Apparel industry needs structure
Fashion aficionado and designer Nikola Conradie last week said that the apparel and tailoring cottage industry lacks structure to compete with international standards.
Speaking at the National Gallery of Namibia as the first speaker of the newly launched Google entrepreneurial Startup Grind series Windhoek Chapter, Conradie of Conradie Fashions, mentioned the importance of setting cyclical collective industry trends such as color and style. This she said is mostly the job of the Fashion Advisory Council which she urged newly emerging and established fashion designer to consult before window dressing their creations on the runway.
Conradie started her business, Conradie Fashions from a boutique studio space which she said could possibly relocated as she plans to work with people that she draws inspiration from locally. The young designer cut her teeth in the fashion capital of the world, Italy, which she says made her approach to her work all that more inspiring and demanding.
“Because they see you as coming from Africa, they to want your creative input” She said on what it is like to have to work and collaborate in making clothes in her own style while respecting industry standards and norms and clients request. Her education and travel exposure made her realize all that more that as any other industry, local fashion designer need to know the rules before they break them. “In Europe, with every new fashion season, a pallet of colours and styles and other standards are set and chosen whereby the industry innovates on and creates garments that appease the taste of the consumer and market,” she said, adding that getting into the retail space is a mammoth of a task that local retailer such as My Republik and others are taking a gamble on.
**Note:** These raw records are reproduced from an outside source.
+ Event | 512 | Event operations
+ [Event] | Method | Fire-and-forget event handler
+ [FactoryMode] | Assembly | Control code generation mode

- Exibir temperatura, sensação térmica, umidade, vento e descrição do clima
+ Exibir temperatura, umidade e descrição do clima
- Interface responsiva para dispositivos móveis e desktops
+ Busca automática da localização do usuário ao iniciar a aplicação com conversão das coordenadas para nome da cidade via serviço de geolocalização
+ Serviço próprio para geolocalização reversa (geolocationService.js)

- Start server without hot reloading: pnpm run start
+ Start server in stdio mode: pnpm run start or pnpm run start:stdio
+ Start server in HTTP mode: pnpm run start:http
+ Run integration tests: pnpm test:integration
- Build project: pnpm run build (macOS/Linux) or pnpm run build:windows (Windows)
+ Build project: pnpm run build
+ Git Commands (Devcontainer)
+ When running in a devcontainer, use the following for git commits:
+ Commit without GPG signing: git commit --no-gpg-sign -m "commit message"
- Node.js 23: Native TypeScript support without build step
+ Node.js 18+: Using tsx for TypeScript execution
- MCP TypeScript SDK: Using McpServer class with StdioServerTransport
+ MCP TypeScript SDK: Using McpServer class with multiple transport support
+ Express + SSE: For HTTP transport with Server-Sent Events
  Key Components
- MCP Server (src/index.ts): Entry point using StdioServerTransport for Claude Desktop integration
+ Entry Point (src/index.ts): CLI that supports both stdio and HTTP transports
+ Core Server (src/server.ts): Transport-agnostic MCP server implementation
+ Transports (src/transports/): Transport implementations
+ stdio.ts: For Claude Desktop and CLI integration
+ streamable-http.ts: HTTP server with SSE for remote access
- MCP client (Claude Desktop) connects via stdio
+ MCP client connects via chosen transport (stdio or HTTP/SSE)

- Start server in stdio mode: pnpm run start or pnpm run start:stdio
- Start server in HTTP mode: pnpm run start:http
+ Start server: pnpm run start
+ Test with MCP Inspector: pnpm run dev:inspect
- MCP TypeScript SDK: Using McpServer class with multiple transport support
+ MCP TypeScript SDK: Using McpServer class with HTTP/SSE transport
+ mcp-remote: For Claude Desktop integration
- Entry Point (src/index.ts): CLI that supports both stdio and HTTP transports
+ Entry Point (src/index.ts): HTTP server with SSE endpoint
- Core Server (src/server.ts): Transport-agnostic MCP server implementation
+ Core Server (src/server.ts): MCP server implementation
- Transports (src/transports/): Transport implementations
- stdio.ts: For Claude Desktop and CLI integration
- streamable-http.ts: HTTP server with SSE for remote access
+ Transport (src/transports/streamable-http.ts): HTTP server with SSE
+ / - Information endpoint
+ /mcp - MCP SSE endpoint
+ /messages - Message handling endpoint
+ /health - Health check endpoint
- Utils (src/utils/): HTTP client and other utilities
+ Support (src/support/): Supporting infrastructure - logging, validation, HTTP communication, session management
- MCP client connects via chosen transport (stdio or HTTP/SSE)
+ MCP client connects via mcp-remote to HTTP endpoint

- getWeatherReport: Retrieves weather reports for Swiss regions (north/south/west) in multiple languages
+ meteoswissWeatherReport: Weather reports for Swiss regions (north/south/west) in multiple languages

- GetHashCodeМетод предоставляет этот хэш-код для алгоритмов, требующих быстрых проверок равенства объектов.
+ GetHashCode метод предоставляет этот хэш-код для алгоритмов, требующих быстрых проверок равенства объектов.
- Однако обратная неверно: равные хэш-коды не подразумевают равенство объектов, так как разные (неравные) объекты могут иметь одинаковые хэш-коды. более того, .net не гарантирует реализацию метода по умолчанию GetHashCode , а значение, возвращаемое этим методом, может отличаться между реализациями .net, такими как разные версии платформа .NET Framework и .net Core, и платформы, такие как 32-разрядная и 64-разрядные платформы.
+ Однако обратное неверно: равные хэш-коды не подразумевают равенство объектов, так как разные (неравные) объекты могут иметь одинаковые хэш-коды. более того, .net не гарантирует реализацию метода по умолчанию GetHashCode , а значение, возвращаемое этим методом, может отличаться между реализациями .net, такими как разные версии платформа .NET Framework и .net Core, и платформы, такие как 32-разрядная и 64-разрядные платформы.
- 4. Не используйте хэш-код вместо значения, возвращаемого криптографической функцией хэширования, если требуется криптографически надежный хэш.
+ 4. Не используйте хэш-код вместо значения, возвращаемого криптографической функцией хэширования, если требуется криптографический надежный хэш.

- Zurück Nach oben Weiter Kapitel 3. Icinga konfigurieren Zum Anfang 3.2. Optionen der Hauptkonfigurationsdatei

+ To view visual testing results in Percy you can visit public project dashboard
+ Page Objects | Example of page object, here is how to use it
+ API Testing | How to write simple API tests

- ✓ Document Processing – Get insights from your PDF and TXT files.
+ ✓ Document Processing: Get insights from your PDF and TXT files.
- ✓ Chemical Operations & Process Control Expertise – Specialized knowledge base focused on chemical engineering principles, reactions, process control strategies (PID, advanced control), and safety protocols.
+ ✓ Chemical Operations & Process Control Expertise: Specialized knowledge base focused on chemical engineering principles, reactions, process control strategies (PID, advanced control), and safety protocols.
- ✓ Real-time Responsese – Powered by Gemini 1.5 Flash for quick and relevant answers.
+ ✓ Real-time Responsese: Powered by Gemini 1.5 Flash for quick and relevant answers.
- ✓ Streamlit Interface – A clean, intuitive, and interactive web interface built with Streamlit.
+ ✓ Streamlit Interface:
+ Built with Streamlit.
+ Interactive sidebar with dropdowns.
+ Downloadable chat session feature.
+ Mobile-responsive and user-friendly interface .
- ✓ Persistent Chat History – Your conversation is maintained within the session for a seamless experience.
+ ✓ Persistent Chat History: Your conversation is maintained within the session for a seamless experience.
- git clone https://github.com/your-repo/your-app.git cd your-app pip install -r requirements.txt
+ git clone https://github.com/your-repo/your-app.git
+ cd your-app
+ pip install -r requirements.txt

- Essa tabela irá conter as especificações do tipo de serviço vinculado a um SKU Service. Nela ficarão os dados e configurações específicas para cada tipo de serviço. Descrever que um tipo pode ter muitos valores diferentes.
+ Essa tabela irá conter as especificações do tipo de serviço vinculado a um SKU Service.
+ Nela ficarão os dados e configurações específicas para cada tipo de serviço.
“Going retail, I only see that in South Africa, the market is larger and mostly more focused on setting the trend in terms of buying for retail and mass production tailoring,” she said. According to her, there is space for that however large, but Conradie is happy in doing things her way for now.
She draws her inspiration from her parents who have supported her career choice and the luxury to pursue it which she says is the ultimate blessing.
The Windhoek Chapter of the Google entrepreneurial Start Up Grind talk series where Nicola spoke at is a network of city-based communities of entrepreneurs that is globally powered by Google for Entrepreneurs. “We are currently in 200+ cities’ in 85+ countries around the world with a global community of +400,000 entrepreneurs.” Dr N.M.D Uamburu – Chapter Co-Director and Chief Dentist at Katutura State Hospital who was the master of ceremony for the night said.
Every month, each city hosts an event that brings together local entrepreneurs to connect and make friends, find ways to help and learn from each other’s business experiences and get inspired by those who have achieved measurable success in business, in various industries. These events are filmed and showcased on our local and global platforms, and on YouTube-powered by Google.
“Our mission is to promote local entrepreneurship activities by connecting, educating and inspiring young founders and entrepreneurs so that they can overcome the hurdles of starting a business. Emmanuel Simon, Chapter Director and Architect in Training at Jack Mutua Architects Inc said. The architectural firm also sponsored the event in partnership with ConsoAV, a sound an audio-visual company also based in Windhoek. Simon is a strong advocate for networking, especially for entrepreneurs, not for the immediate gains of building business contacts but more for interpersonal communication skills and listening to others. This he said on the night takes away from the ego and harsh reality of being an entrepreneur.
Meanwhile, while engaging the speaker of the night, Simon mediated questions from the audience, repeating them to the guest, this helps with the conversation and setting the pace and getting more insight from the fashion designer. Nikola did not hold back on what it takes to dress people, citing quality of cloth and sourcing of good fabric, which she said was not available in the immediate market as one of her greatest challenges.